Join a sales team that helps MSOs, IPAs, and rural provider networks turn chronic-care complexity into predictable, compliant, scalable revenue—without asking them to hire more staff.

Why sell care management instead of yet another tool?

Most healthcare sales roles ask you to push point solutions that sit on top of the real work. At Logic Health Management ("LOGIC"), you sell something different: a care‑management engine that directly improves revenue, quality, and clinician capacity.

We build and run turnkey care‑management programs for MSOs, IPAs, multi‑site provider groups, and rural organizations (RHCs, FQHCs, independent practices). That includes CCM, PCM, RPM/RTM, BHI/CHI, TCM, AWV, care‑gap analysis, and referral coordination—delivered as an extension of their team.

Instead of selling "nice‑to‑have" software, you help executives solve the problems they actually lose sleep over:

  • Margin pressure and revenue leakage.
  • Staffing shortages and burnout.
  • Inconsistent performance across locations.
  • Value‑based care and compliance complexity.

What you'll be selling

You sell a revenue‑and‑quality engine, not a widget.

New recurring revenue streams from care‑management codes

Chronic Care Management (CCM), Principal Care Management (PCM), Remote Patient Monitoring (RPM/RTM), Behavioral Health Integration (BHI/CHI), Transitional Care Management (TCM), and Annual Wellness Visits (AWV) generate predictable, non‑visit‑based revenue when they're done correctly.

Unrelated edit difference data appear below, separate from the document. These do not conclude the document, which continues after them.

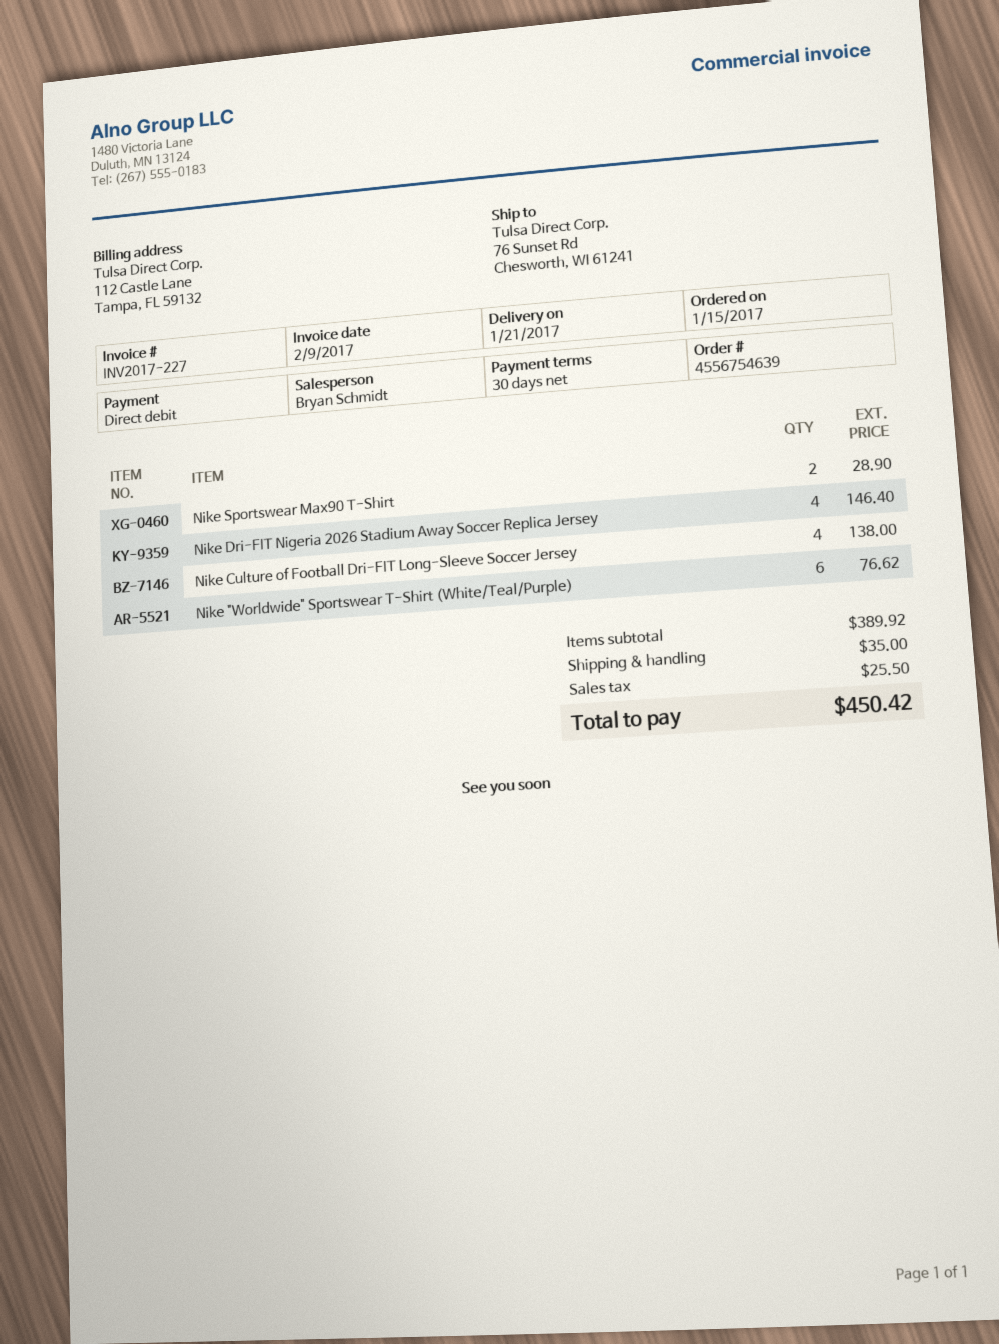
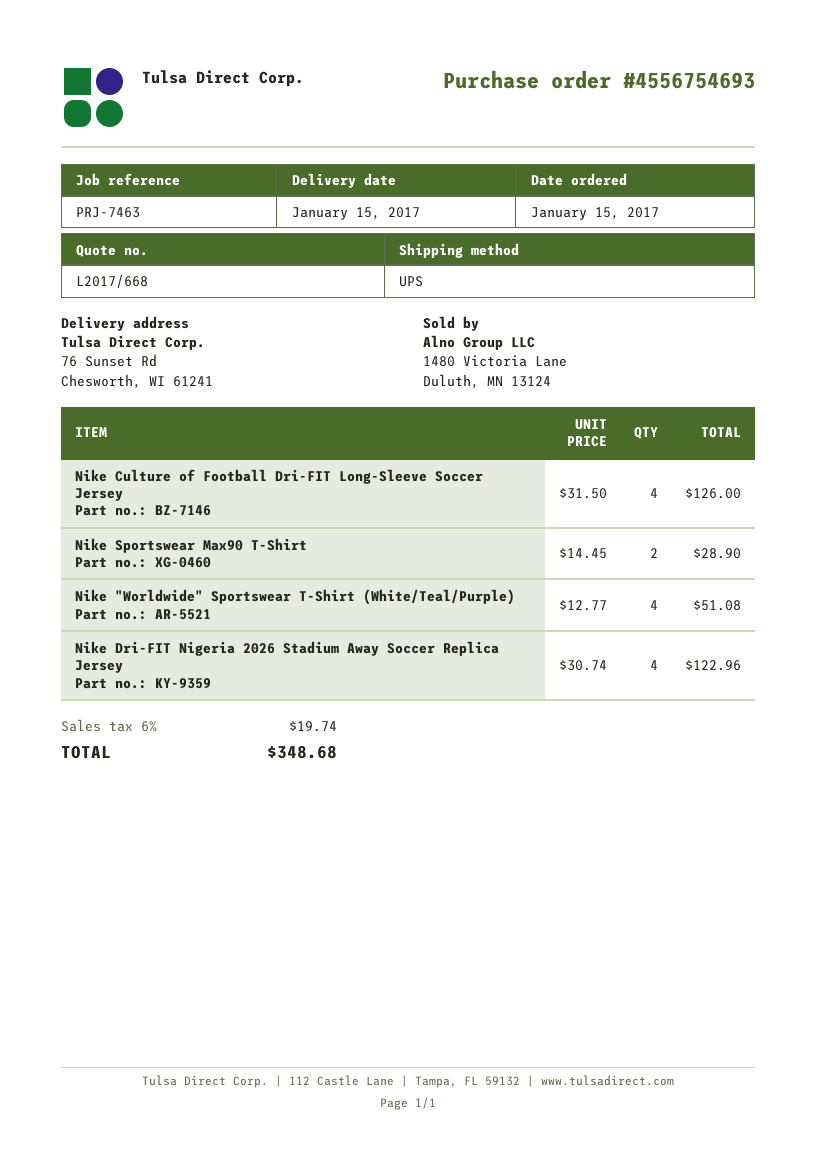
order number: 4556754639 -> 4556754693
delivery date: 2017-01-21 -> 2017-01-15
Nike Dri-FIT Nigeria 2026 Stadium Away Soccer Replica Jersey: 4 for 146.40 -> 4 for 122.96
Nike Culture of Football Dri-FIT Long-Sleeve Soccer Jersey: 4 for 138.00 -> 4 for 126.00
Nike "Worldwide" Sportswear T-Shirt (White/Teal/Purple): 6 for 76.62 -> 4 for 51.08
shipping: 35.00 -> none
tax: 25.50 -> 19.74
total: 450.42 -> 348.68

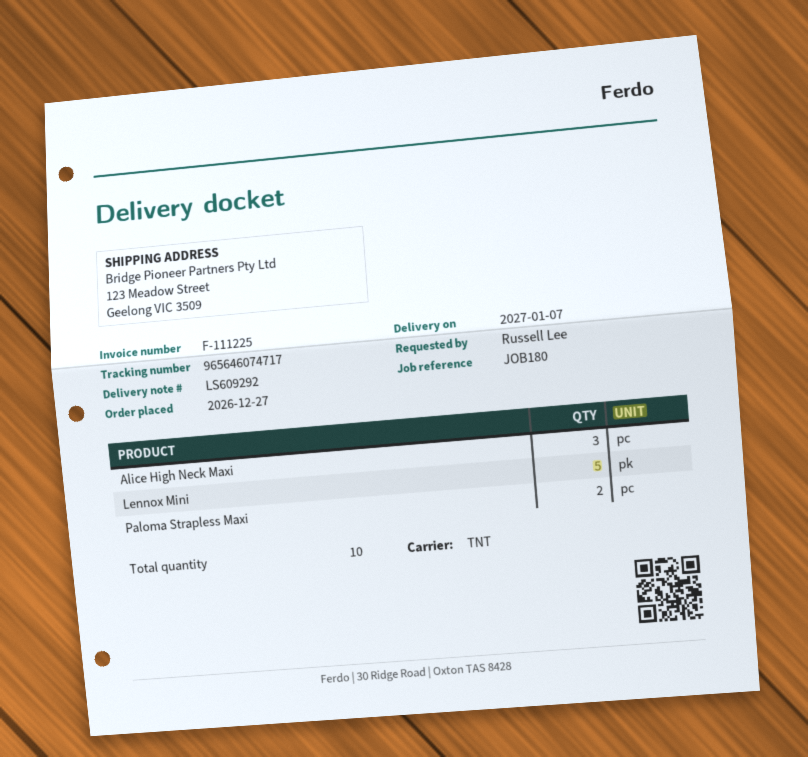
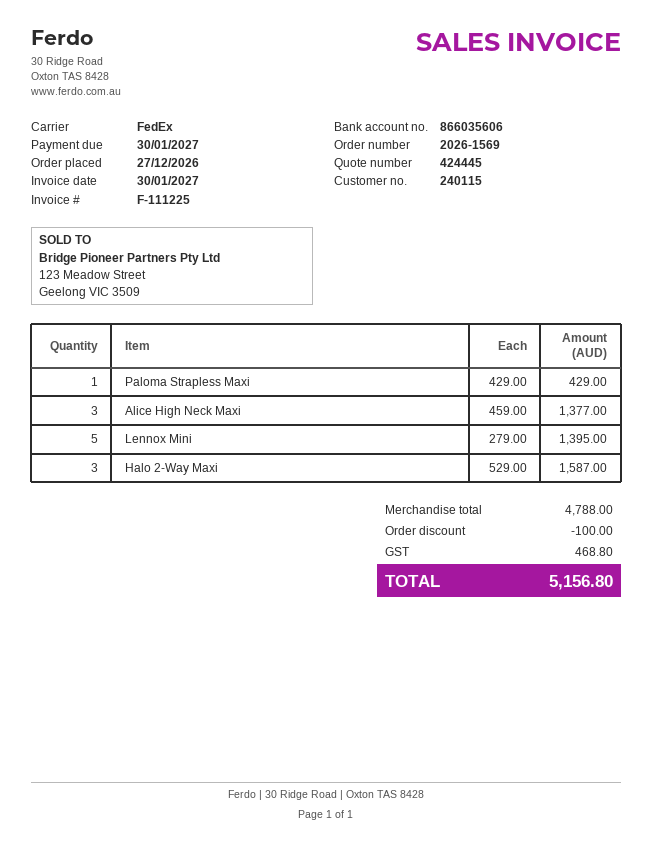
shipping method: TNT -> FedEx
Paloma Strapless Maxi: 2 -> 1
Halo 2-Way Maxi: none -> 3

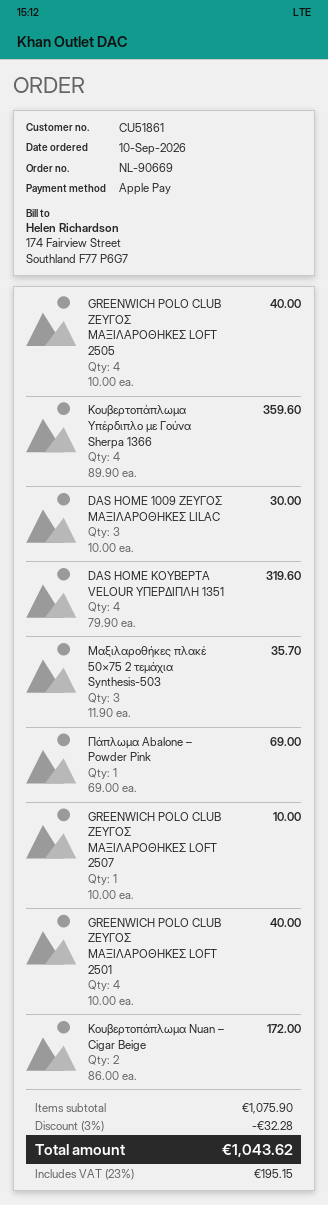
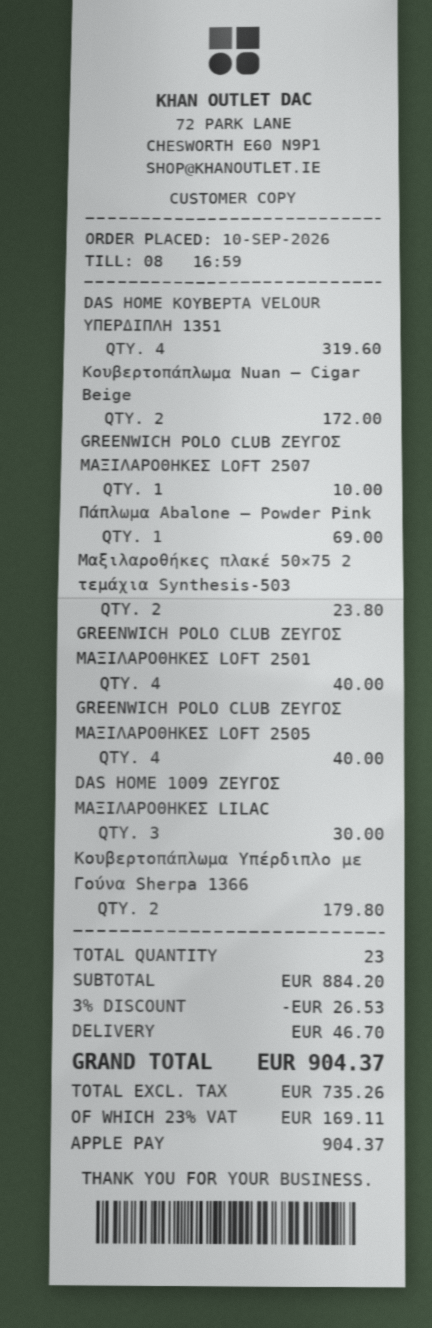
Κουβερτοπάπλωμα Υπέρδιπλο με Γούνα Sherpa 1366: 4 for 359.60 -> 2 for 179.80
Μαξιλαροθήκες πλακέ 50×75 2 τεμάχια Synthesis-503: 3 for 35.70 -> 2 for 23.80
subtotal: 1075.90 -> 884.20
discount: 3% = 32.28 -> 3% = 26.53
shipping: none -> 46.70
tax: 23% = 195.15 -> 23% = 169.11
total: 1043.62 -> 904.37

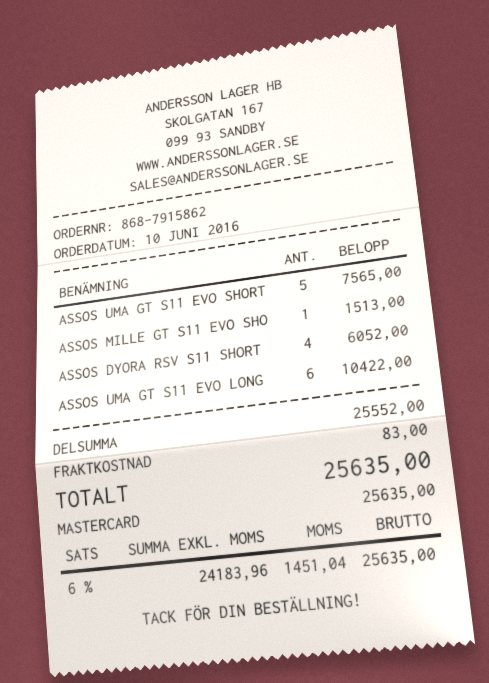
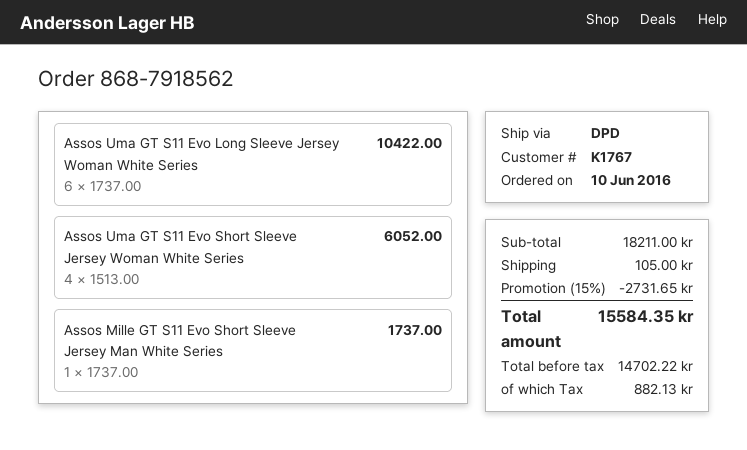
order number: 868-7915862 -> 868-7918562
ASSOS UMA GT S11 EVO SHORT: 5 for 7565.00 -> 4 for 6052.00
ASSOS MILLE GT S11 EVO SHO: 1 for 1513.00 -> 1 for 1737.00
ASSOS DYORA RSV S11 SHORT: 4 for 6052.00 -> none
subtotal: 25552.00 -> 18211.00
discount: none -> 15% = 2731.65
shipping: 83.00 -> 105.00
net: 24183.96 -> 14702.22
tax: 1451.04 -> 882.13
total: 25635.00 -> 15584.35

Operational leverage across sites

MSOs and multi‑site groups can scale a centralized care‑management team across dozens of practices instead of hiring full care‑management staff in every location.

Better value‑based care performance

Proactive outreach, care‑gap closure, and remote monitoring support quality measures and shared‑savings targets for ACO and value‑based contracts.

Audit‑ready documentation and lower compliance risk

Standardized workflows, consents, and time‑tracking align with CMS expectations and reduce fraud/abuse and documentation risk.

Who you'll be selling to

You won't be cold‑calling random small practices with a generic pitch. Our buyers are sophisticated operators responsible for multi‑site networks and complex financial models. Typical stakeholders include:

MSO and IPA leadership

CEO, COO, CFO, President, EVP/VP of Operations.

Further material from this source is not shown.